Carbon Capture and Storage or Sequestration typically conjures images of the injection of carbon into a suitable underground cavity, with appropriate geological characteristics. The CO2 captured is then permanently trapped within these cavities. As shown in the diagram below, there are a number of types of cavities or geological structures that can be used.
Source: IPCC Special report on SRCCS
Options 2 and 4 above make use of CO2 as an input in an industrial process; namely to assist with the recovery of oil, gas or coal bed methane. CO2 is injected and the pressure assists in forcing more fuel upwards. Effectively this is storing CO2 to assist with accessing more fossil fuels which will result in more CO2. However, the use of CO2 helps to decrease the net emissions in the overall process, based on the assumption that the oil would have been accessed in the first place. If pressurised CO2 is injected into the cavity after the completed depletion of the reservoir, it could also be considered to be a net sink.
Option 3 involves the injection of CO2 into a saline, or brine, solution. This is water that is rich in minerals, and unsuitable for agricultural purposes. This may not be suitable for areas aiming to access geothermal potential of underground water deposits.
This involves the formation of stable carbonate materials through controlled chemical reactions with calcium or magnesium compounds. The output of this process can be used in construction or building projects, and the carbon is permanently trapped. There are naturally challenges associated with this process, not least of which is the mining required for the minerals to be used as inputs to the process. The capture of carbon and the chemical process itself requires energy. The IPCC considers that such a facility would require 60-180% more energy than a power facility without carbon capture or mineral carbonation processes.
SOURCE: IPCC SPECIAL REPORT ON SRCCS
CO2 is used as an input in a number of industrial processes. The potential for diverting CO2 captured and using this in such processes is being explored. One of the key considerations relates to the resulting industrial output, and whether the CO2 remains permanently stored therein.

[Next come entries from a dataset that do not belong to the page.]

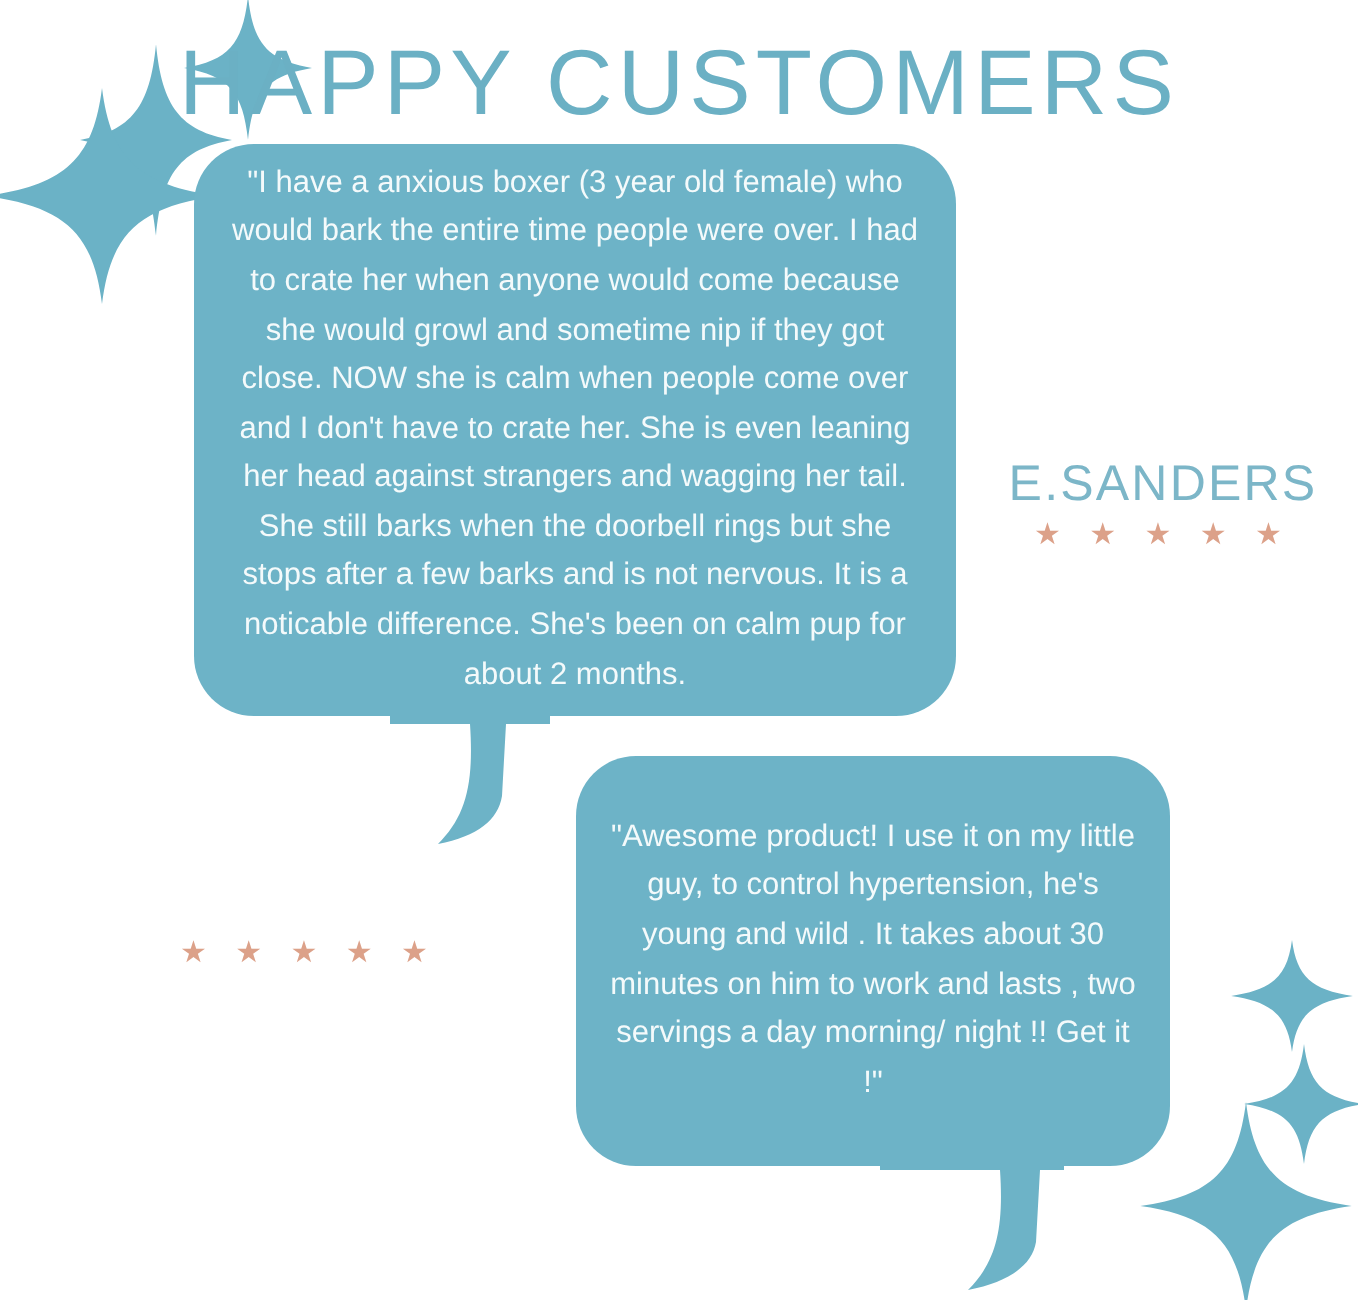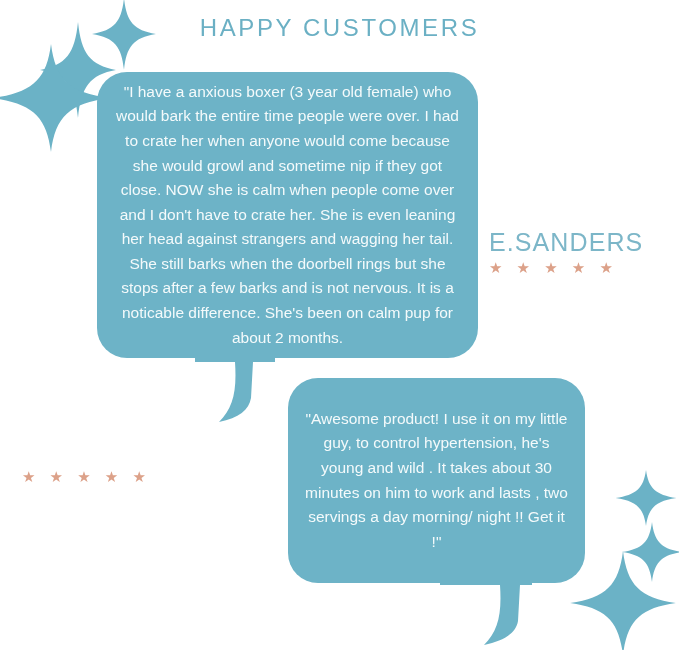--- a/index.html
+++ b/index.html
@@ -26,7 +26,7 @@
     width: 679px;
     text-align: center;
     font-family: "Liberation Sans", sans-serif;
-    font-size: 24px;
+    font-size: 46px;
     font-weight: 300;
     letter-spacing: 2.6px;
     color: #6BB0C4;

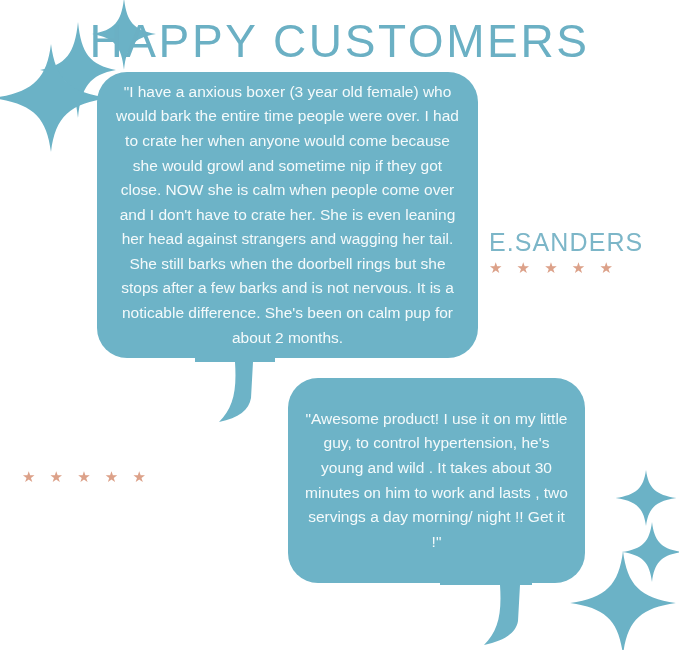--- a/index.html
+++ b/index.html
@@ -96,7 +96,7 @@
   
   .attribution {
     position: absolute;
-    text-align: left;
+    text-align: center;
   }
   .attribution-name {
     font-family: "Liberation Sans", sans-serif;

Excluding CO2 as an input in enhanced oil recovery (discussed above), CO2 is also used as a reagent in fertiliser manufacture, methanol production or is used for other applications, such as a refrigerant, in fire extinguishers, in soft drink carbonisation, in plastics production or in algae cultivation. As the IPCC indicates in their special report on CCS (link above),_ “as a measure for mitigating climate change, this option is meaningful only if the quantity and duration of CO2 stored are significant, and if there is a real net reduction of CO2 emissions. The typical lifetime of most of the CO2 currently used by industrial processes has storage times of only days to months. The stored carbon is then degraded to CO2 and again emitted to the atmosphere. Such short time scales do not contribute meaningfully to climate change mitigation.” _
Given that nearly half of all carbon capture and storage is expected to be within the industrial sector (including EOR), it is important that the effectiveness of the solutions are considered and monitored. Particularly as the IPCC states that, “in view of the low fraction of CO2 retained, the small volumes used and the possibility that substitution may lead to increases in CO2 emissions, it can be concluded that the contribution of industrial uses of captured CO2 to climate change mitigation is expected to be small.”
[Source: IEA Energy Technology Perspectives 2015 presentation]
Where this becomes important is in the cost of the overall CCS system. Where CO2 is considered to be an input into an industrial process, the cost of separating carbon at a power station can be offset against its value in the process. Storage for the sake of storage (e.g. underground storage without EOR applications) cannot be offset, unless other energy generation options are suitably priced for carbon.